Return each line of the listing below, unchanged, and omit the images.

───── AVAILABLE DATA ─────

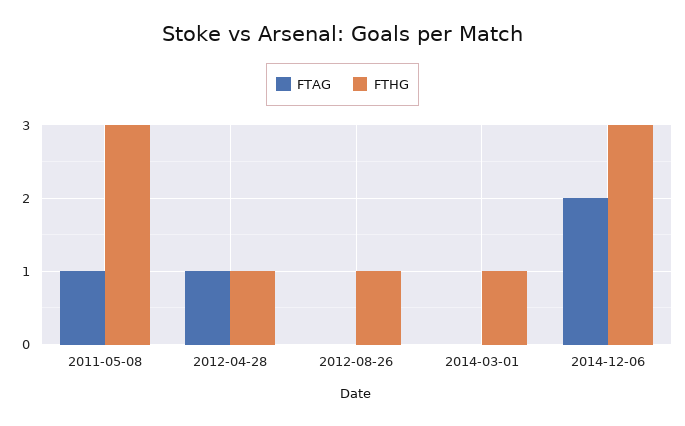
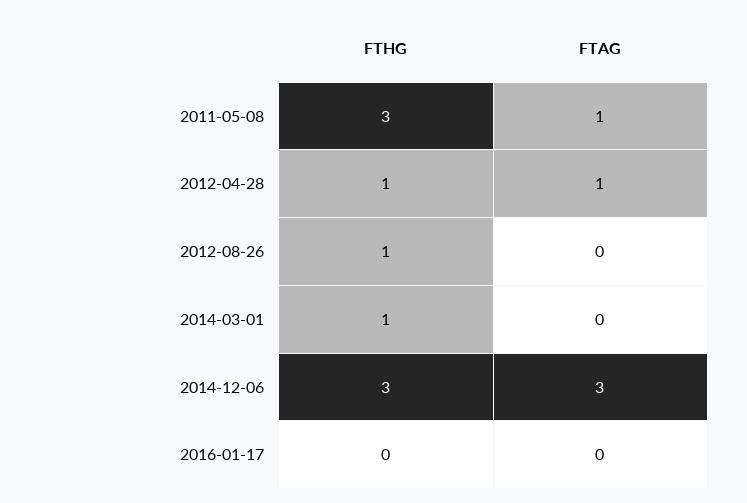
FTAG, 2014-12-06: 2 -> 3
FTHG, 2016-01-17: none -> 0
FTAG, 2016-01-17: none -> 0

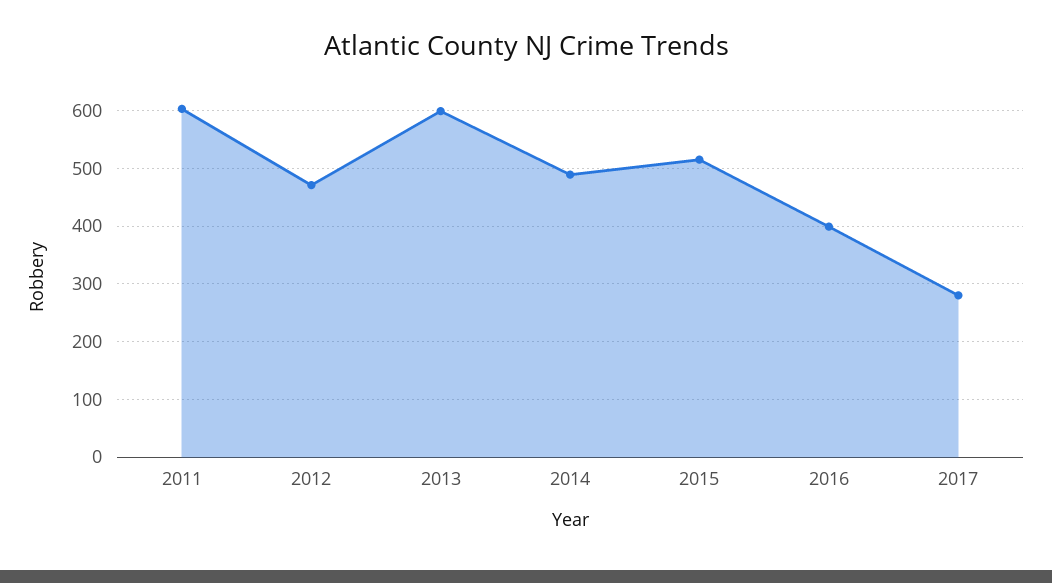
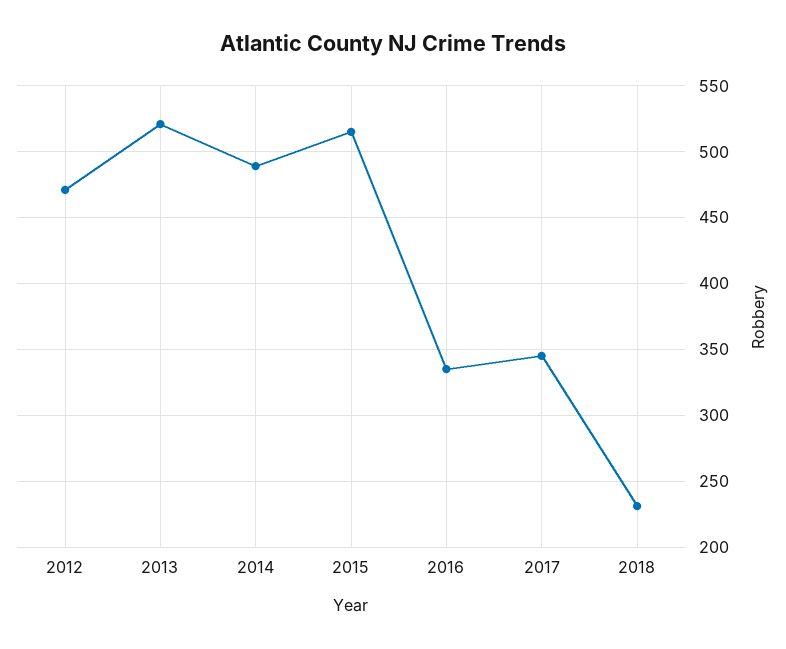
2011: 600 -> none
2013: 600 -> 520
2016: 400 -> 335
2017: 280 -> 345
2018: none -> 230

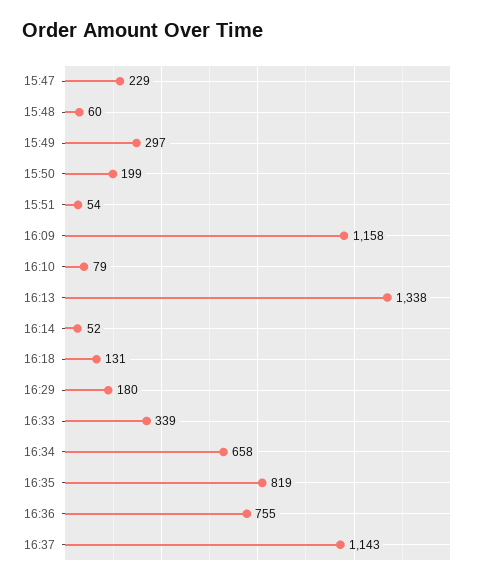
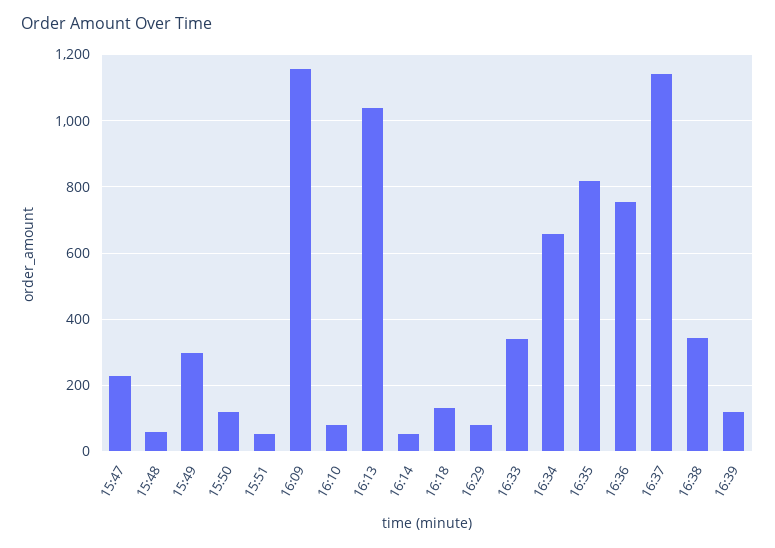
15:50: 199 -> 120
16:13: 1338 -> 1040
16:29: 180 -> 80
16:38: none -> 340
16:39: none -> 120

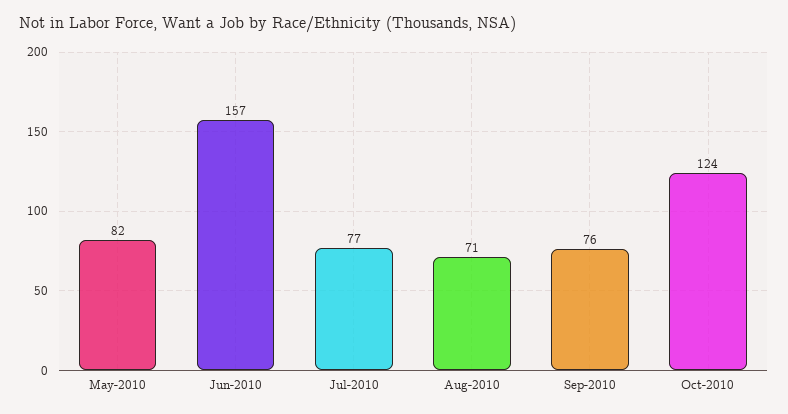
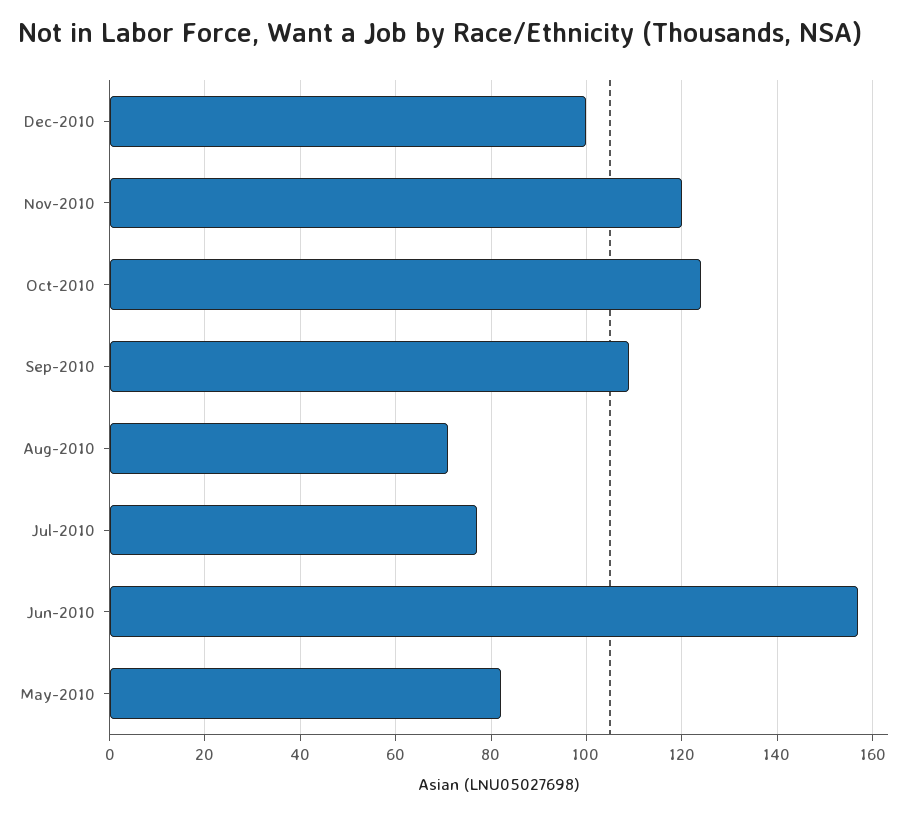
Sep-2010: 76 -> 110
Dec-2010: none -> 100
Nov-2010: none -> 120

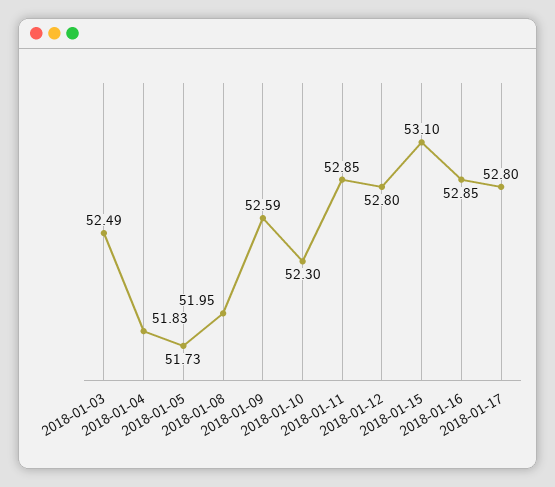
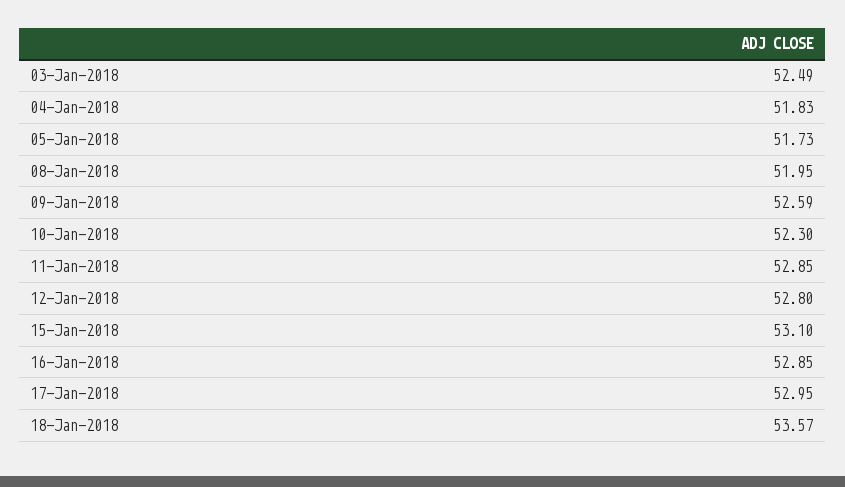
2018-01-17: 52.8 -> 52.95
18-Jan-2018: none -> 53.57

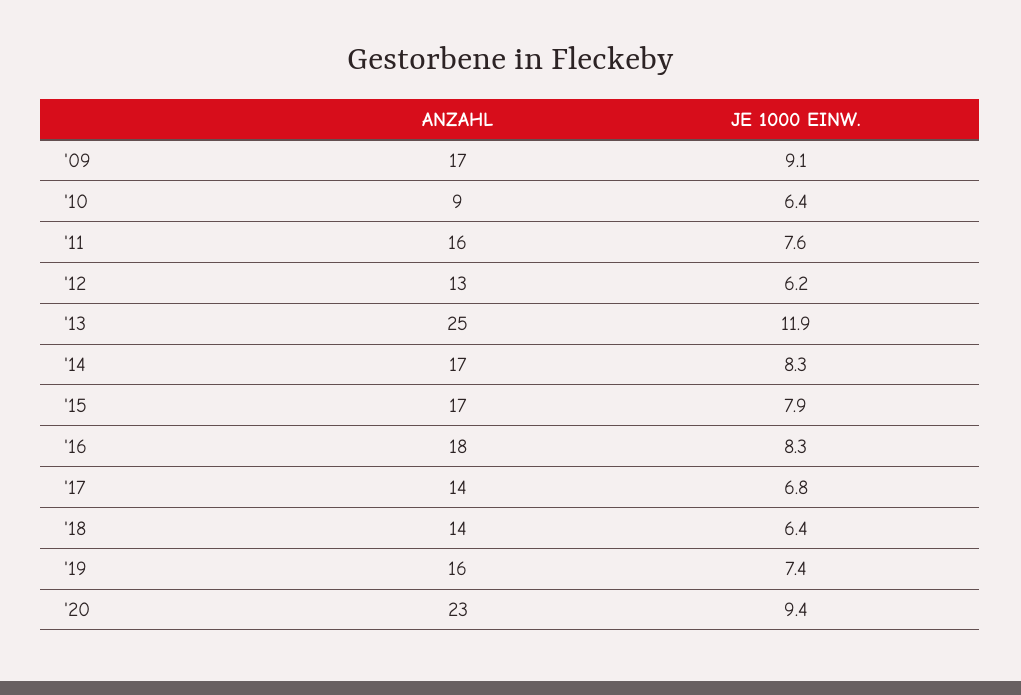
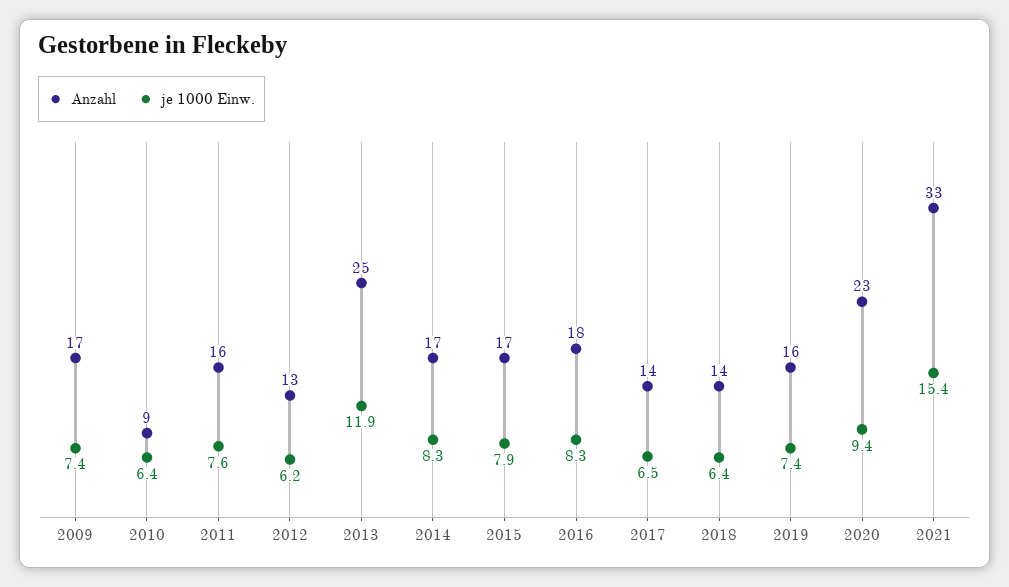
JE 1000 EINW., '09: 9.1 -> 7.4
JE 1000 EINW., '17: 6.8 -> 6.5
ANZAHL, 2021: none -> 33
JE 1000 EINW., 2021: none -> 15.4

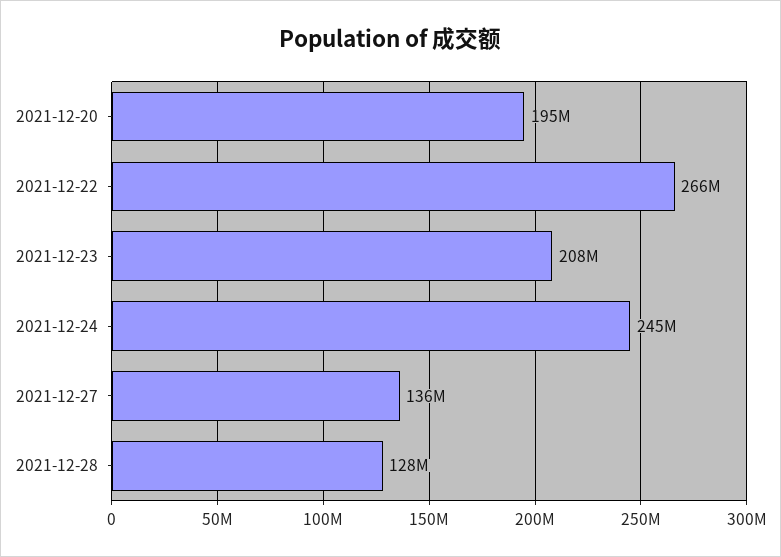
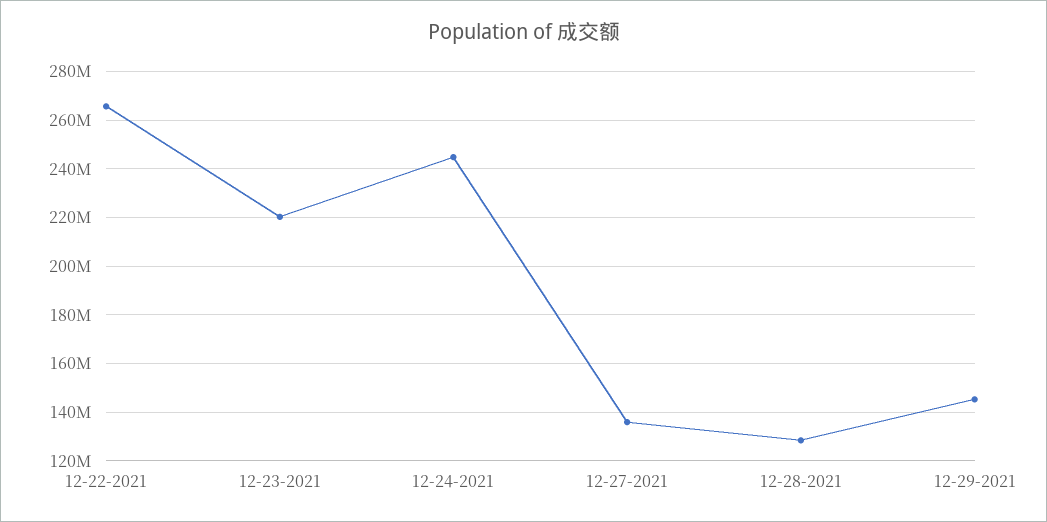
2021-12-20: 195000000 -> none
2021-12-23: 208000000 -> 220000000
12-29-2021: none -> 145000000

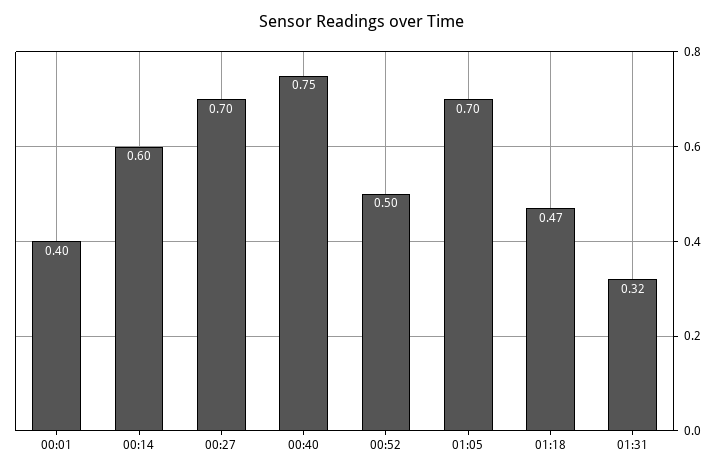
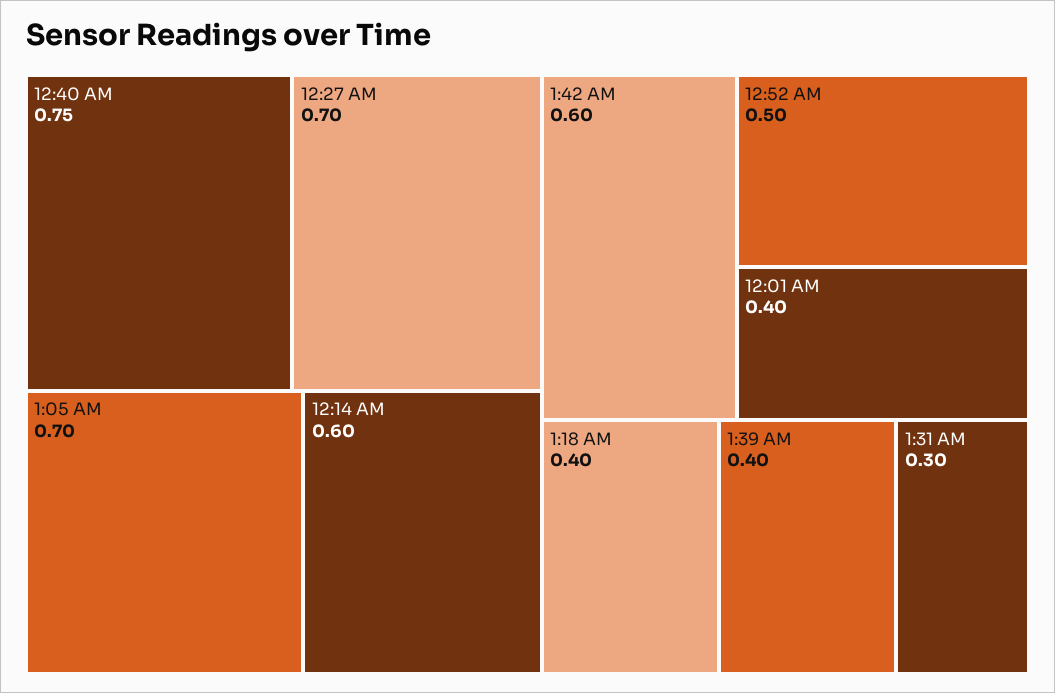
01:18: 0.47 -> 0.4
01:31: 0.32 -> 0.3
1:42 AM: none -> 0.6
1:39 AM: none -> 0.4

─────

TASK RESPONSE —
FTAG, 2014-12-06: 2 -> 3
FTHG, 2016-01-17: none -> 0
FTAG, 2016-01-17: none -> 0

2011: 600 -> none
2013: 600 -> 520
2016: 400 -> 335
2017: 280 -> 345
2018: none -> 230

15:50: 199 -> 120
16:13: 1338 -> 1040
16:29: 180 -> 80
16:38: none -> 340
16:39: none -> 120

Sep-2010: 76 -> 110
Dec-2010: none -> 100
Nov-2010: none -> 120

2018-01-17: 52.8 -> 52.95
18-Jan-2018: none -> 53.57

JE 1000 EINW., '09: 9.1 -> 7.4
JE 1000 EINW., '17: 6.8 -> 6.5
ANZAHL, 2021: none -> 33
JE 1000 EINW., 2021: none -> 15.4

2021-12-20: 195000000 -> none
2021-12-23: 208000000 -> 220000000
12-29-2021: none -> 145000000

01:18: 0.47 -> 0.4
01:31: 0.32 -> 0.3
1:42 AM: none -> 0.6
1:39 AM: none -> 0.4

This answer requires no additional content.